Inicialmente, o cancelamento de uma pessoa limita a sua cidadania. De acordo com Habermas, para uma sociedade ser justa, todos os grupos que a compõem devem ter voz ativa na tomada de decisões políticas. Paralelamente, segundo Mário Sérgio Cortella: “a concordância faz com que permaneçamos estacionados, mas a discordância faz com que cresçamos”. Diante disso, uma pessoa “cancelada” por uma atitude ou comentário considerado incorreto, dificilmente tem o direito a retratação garantido antes de sua discriminação. Nesse sentido, os preceitos básicos da democracia, como a diversidade de pontos de vista e o direito universal a liberdade de expressão, encontram-se prejudicados, porquanto não são aceitos posicionamentos contrários a ideologia hegemônica do grupo.

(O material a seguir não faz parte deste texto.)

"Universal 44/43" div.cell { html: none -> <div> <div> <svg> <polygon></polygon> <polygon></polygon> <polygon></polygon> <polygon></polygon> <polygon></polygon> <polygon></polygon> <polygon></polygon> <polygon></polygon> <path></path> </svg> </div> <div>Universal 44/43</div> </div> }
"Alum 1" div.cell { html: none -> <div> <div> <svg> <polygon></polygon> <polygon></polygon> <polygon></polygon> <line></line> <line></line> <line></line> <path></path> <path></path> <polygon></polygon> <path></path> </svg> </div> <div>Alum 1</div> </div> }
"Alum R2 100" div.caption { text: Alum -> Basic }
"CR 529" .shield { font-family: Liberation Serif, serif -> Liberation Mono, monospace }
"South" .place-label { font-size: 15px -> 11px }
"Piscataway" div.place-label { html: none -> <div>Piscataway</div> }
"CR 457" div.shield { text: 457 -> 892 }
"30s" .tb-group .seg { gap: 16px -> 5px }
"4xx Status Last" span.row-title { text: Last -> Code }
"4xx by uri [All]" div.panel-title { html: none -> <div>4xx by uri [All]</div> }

Outrossim, as pessoas que sofrem o cancelamento recebem danos emocionais graves. Em consonância com Pierre Bourdieu, a violência simbólica não é física, porém psicológica e faz com que a vítima se sinta a culpada. Concomitantemente, Friedrich Schiller afirma que: “a violência é sempre terrível, mesmo quando a causa é justa.” Dessa forma, esse fenômeno, que se caracteriza pela publicação ou compartilhamento de mensagens criticando e acusando alguém por alguma atitude tida como inaceitável, faz com que esse indivíduo se sinta merecedor dessa exclusão e o detentor de uma opinião injusta. Por conseguinte, ocorrem prejuízos na saúde mental devido ao recebimento de palavras de ódio e à sensação de não agir conforme os padrões sociais.
É mister, portanto, tomar medidas que aumentem o respeito e o diálogo entre aqueles que têm visões de mundo diferentes. Logo, cabe ao Poder Executivo Federal iniciar uma campanha nas redes sociais oficiais do governo, como o “Facebook”, “Twitter” e “Instagram”, para orientar sobre os prejuízos oriundos da cultura do cancelamento, por meio da apresentação de explicações de psicólogos sobre os impactos emocionais causados por ela. Ademais, serão publicados vídeos de celebridades brasileiras da música, esporte e dramaturgia falando sobre a importância do livre debate para a democracia. Espera-se, assim, amenizar a violência simbólica que acontece no ambiente virtual e dar voz ativa para os diferentes grupos a fim de atingir a sociedade justa tal como afirmou Habermas.